DATA SHOWN:
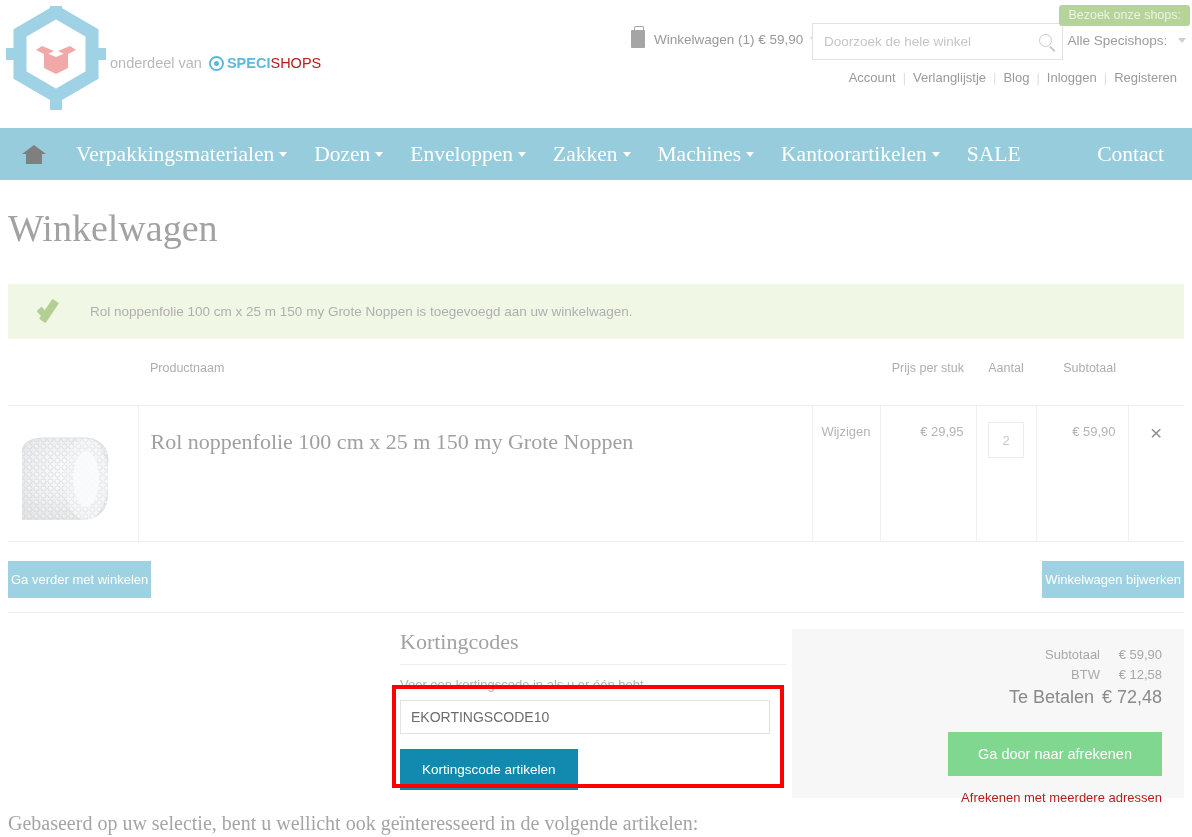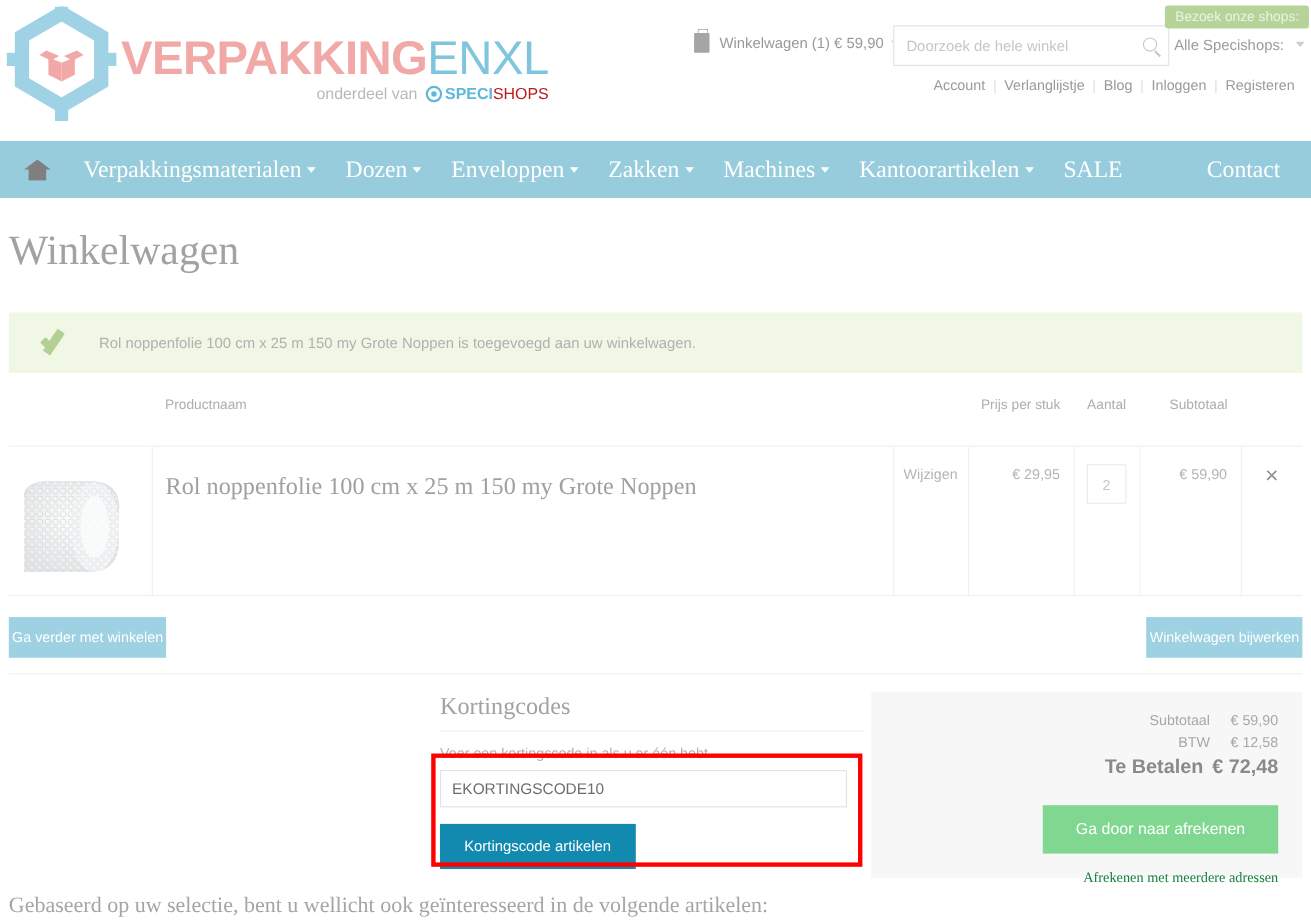--- a/index.html
+++ b/index.html
@@ -124,26 +124,26 @@
   .coupon-input { margin-top:8px; width:370px; height:34px; border:1px solid #e2e2e2;
          padding:0 10px; font-size:14px; color:#6d6d6d; outline:none;
          font-family:"Liberation Sans", sans-serif; background:#fff; }
   .btn-coupon { margin-top:15px; background:#128ab0; color:#fff; padding:13px 22px; font-size:13.5px; }
 
   .totals { position:absolute; right:0; top:16px; width:392px; height:169px; background:#f7f7f7;
             padding:18px 22px 0 0; text-align:right; }
   .t-row { font-size:13px; color:#a8a8a8; margin-bottom:5px; }
   .t-row .t-lbl { display:inline-block; min-width:64px; }
   .t-row .t-val { display:inline-block; min-width:62px; text-align:right; }
-  .t-grand { font-size:18px; color:#8a8a8a; font-weight:bold; margin-top:5px; }
+  .t-grand { font-size:18px; color:#8a8a8a; font-weight:normal; margin-top:5px; }
   .t-grand .t-lbl { min-width:auto; margin-right:8px; }
   .t-grand .t-val { min-width:auto; }
   .btn-checkout { margin-top:19px; background:#7fd790; color:#fff; font-size:14.5px;
             padding:14px 30px; border:0; cursor:pointer; font-family:"Liberation Sans", sans-serif; }
-  .multi-addr { margin-top:14px; font-size:13px; color:#15803d;font-family:Liberation Serif, serif; }
+  .multi-addr { margin-top:14px; font-size:13px; color:#b91c1c; }
 
   .bottom-text { position:absolute; left:8px; top:812px; font-family:"Liberation Serif", serif;
             font-size:20px; color:#a5a5a5; }
 
   
   .annot { position:absolute; border:4px solid #ff0000; pointer-events:none; }
 </style>
 </head>
 <body>
 
@@ -159,23 +159,20 @@
         <rect x="86" y="42" width="14" height="12" fill="#9ed2e4"></rect>
         <g fill="#f0a9a6">
           <path d="M38 46 L50 51 L50 68 L38 62 Z"></path>
           <path d="M62 46 L50 51 L50 68 L62 62 Z"></path>
           <path d="M36 40 L48 45 L40 49 L30 44 Z"></path>
           <path d="M64 40 L52 45 L60 49 L70 44 Z"></path>
         </g>
       </svg>
     </div>
     <div class="logo-text">
-      <div class="logo-line1">
-        <span class="lt-pink">VERPAKKING</span><span class="lt-blue">ENXL</span>
-      </div>
       <div class="logo-line2">
         <span>onderdeel van</span>
         <span class="spec-dot"></span><span class="spec">SPECI</span><span class="shops">SHOPS</span>
       </div>
     </div>
   </div>
 
   <div class="top-right">
 
     <div class="cart-link">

PROMPT:
From the data, collect all lines where the string "display" appears.

ANSWER BOX:
   .t-row .t-lbl { display:inline-block; min-width:64px; }
   .t-row .t-val { display:inline-block; min-width:62px; text-align:right; }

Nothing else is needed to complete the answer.